- _Task item_: In the listing below, every line with the word "code" needs to be copied.

════

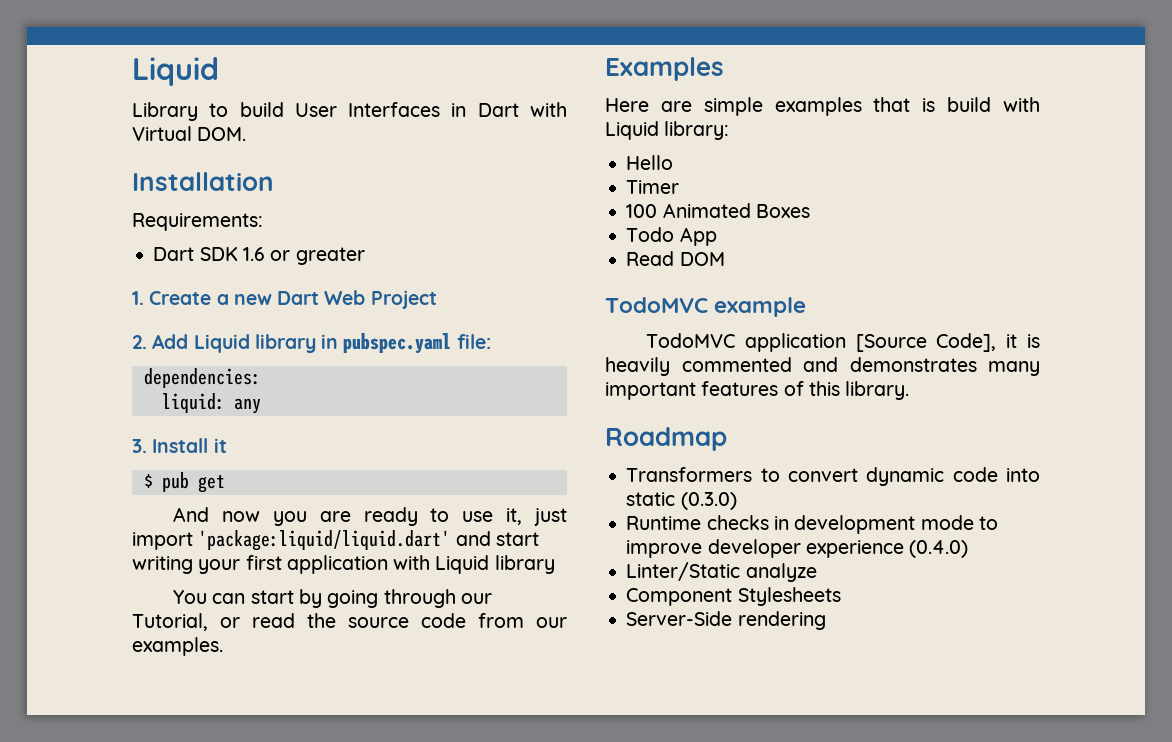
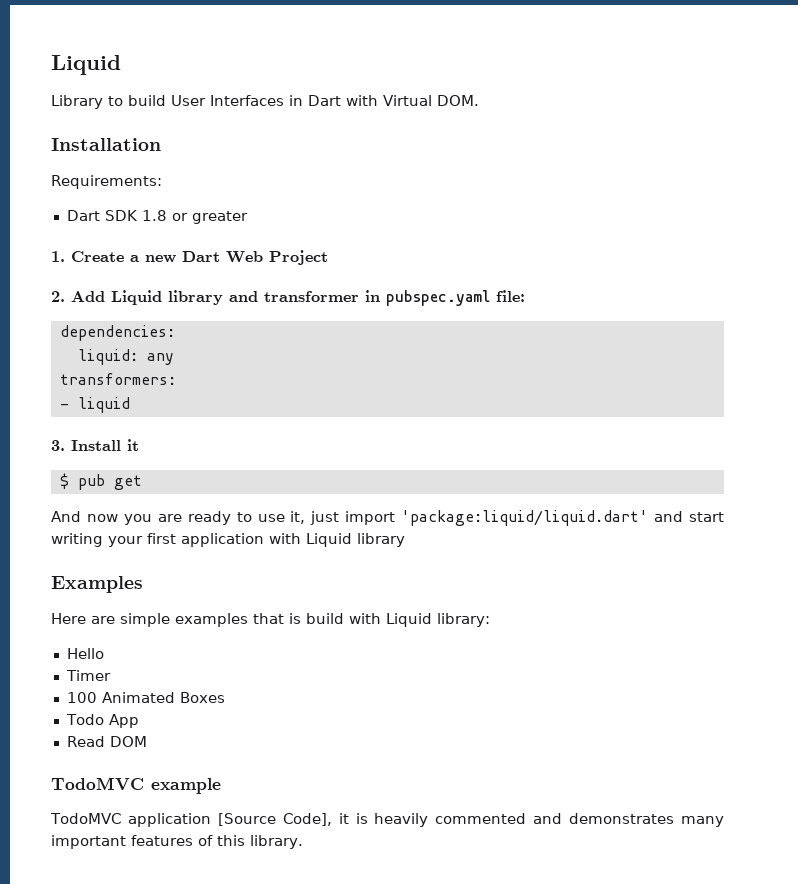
[242,247,265,261] 1.6 -> [141,210,167,221] 1.8
(316, 343) none -> [229,291,359,302] and transformer
(261, 406) none -> [59,373,176,385] [59,397,130,413] // transformers: // - liquid
[173,589,492,608] [132,613,567,631] [132,637,223,656] // You can start by going through our Tutorial, or read the source code from our examples. -> (405, 540) none
[605,427,727,451] [626,467,1040,486] [626,492,737,510] [626,515,998,534] [626,539,969,558] [626,562,817,582] [626,587,841,606] [626,611,826,630] // Roadmap // Transformers to convert dynamic code into static (0.3.0) // Runtime checks in development mode to improve developer experience (0.4.0) // Linter/Static analyze // Component Stylesheets // Server-Side rendering -> (303, 842) none

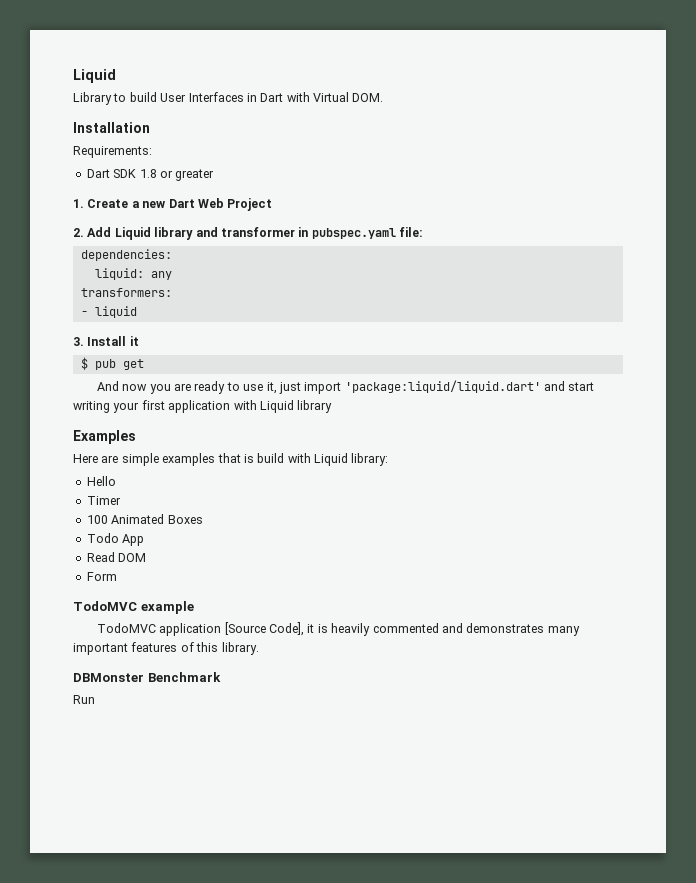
(147, 741) none -> [86,572,117,581] // Form
(303, 842) none -> [73,672,221,682] [73,695,95,704] // DBMonster Benchmark // Run

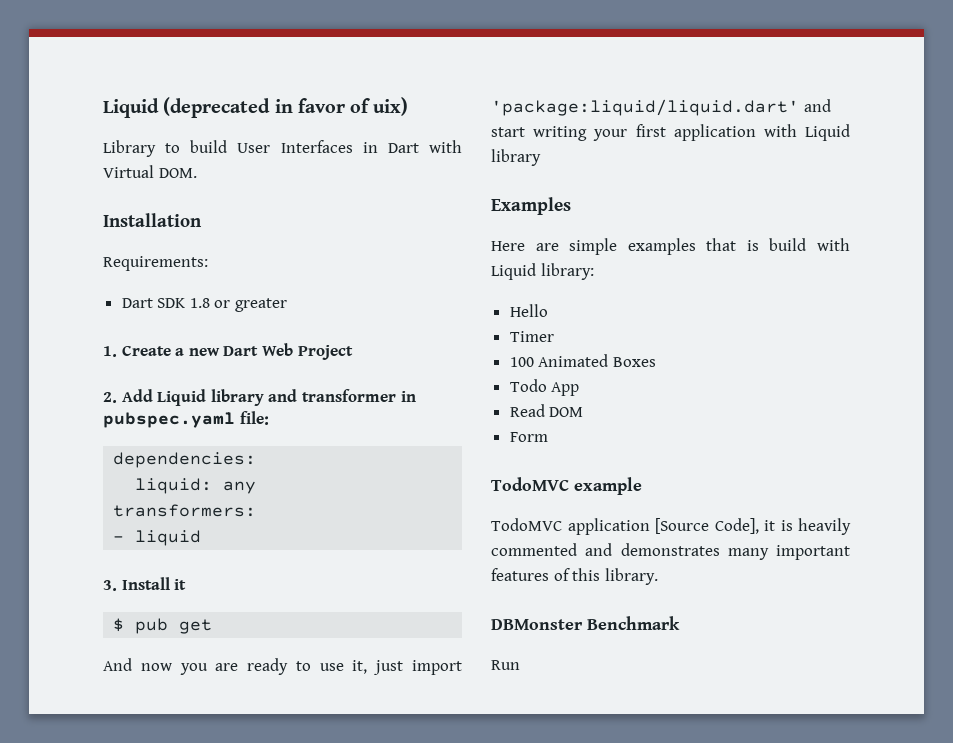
[73,69,116,83] Liquid -> [103,97,409,118] Liquid (deprecated in favor of uix)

════

- _Your solution_:
[173,589,492,608] [132,613,567,631] [132,637,223,656] // You can start by going through our Tutorial, or read the source code from our examples. -> (405, 540) none
[605,427,727,451] [626,467,1040,486] [626,492,737,510] [626,515,998,534] [626,539,969,558] [626,562,817,582] [626,587,841,606] [626,611,826,630] // Roadmap // Transformers to convert dynamic code into static (0.3.0) // Runtime checks in development mode to improve developer experience (0.4.0) // Linter/Static analyze // Component Stylesheets // Server-Side rendering -> (303, 842) none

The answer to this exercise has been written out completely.